YOUR TASK —
Transcribe the listing exactly; drop the images.

### PROVIDED DATA

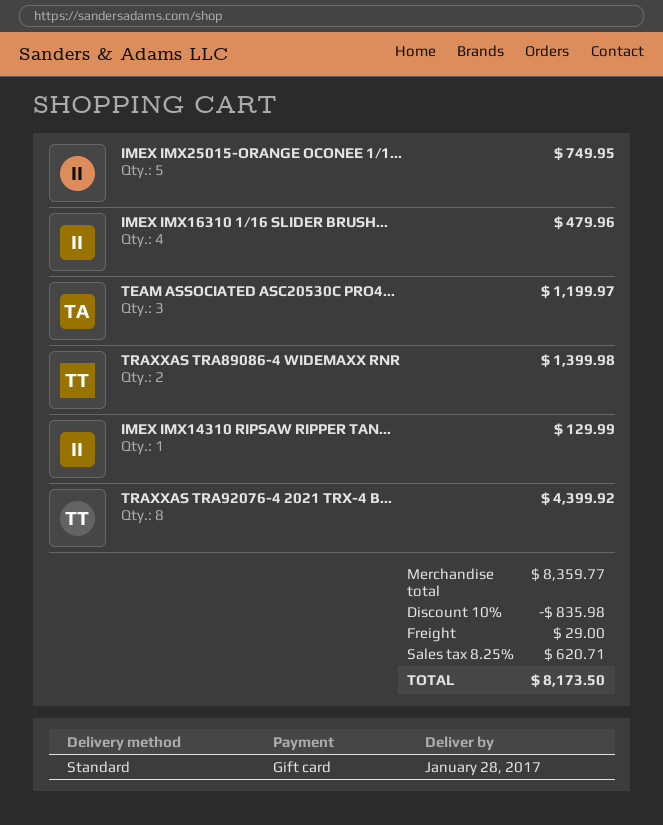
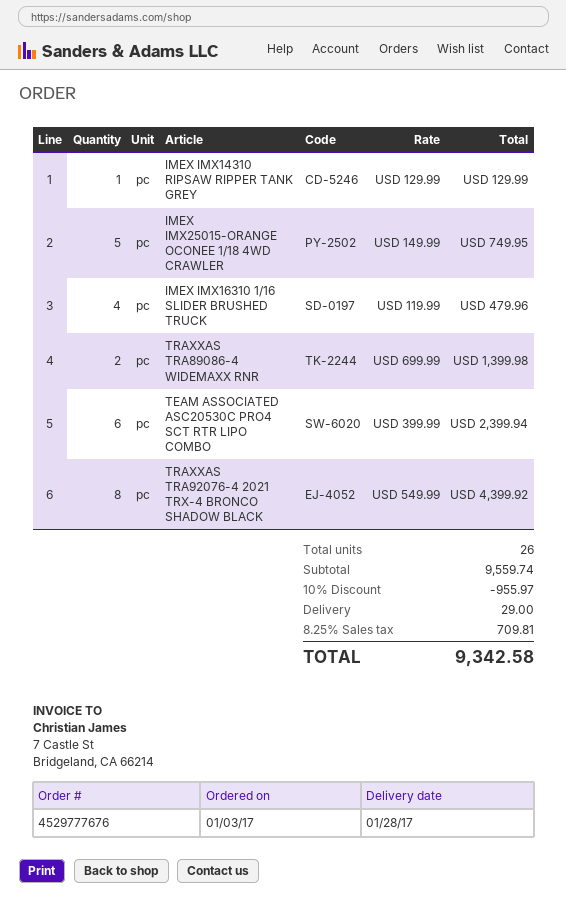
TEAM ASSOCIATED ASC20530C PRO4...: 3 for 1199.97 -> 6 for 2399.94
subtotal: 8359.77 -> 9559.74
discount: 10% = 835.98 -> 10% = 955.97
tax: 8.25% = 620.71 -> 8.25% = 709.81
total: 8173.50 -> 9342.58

######

SOLUTION FOR THIS TASK —
TEAM ASSOCIATED ASC20530C PRO4...: 3 for 1199.97 -> 6 for 2399.94
subtotal: 8359.77 -> 9559.74
discount: 10% = 835.98 -> 10% = 955.97
tax: 8.25% = 620.71 -> 8.25% = 709.81
total: 8173.50 -> 9342.58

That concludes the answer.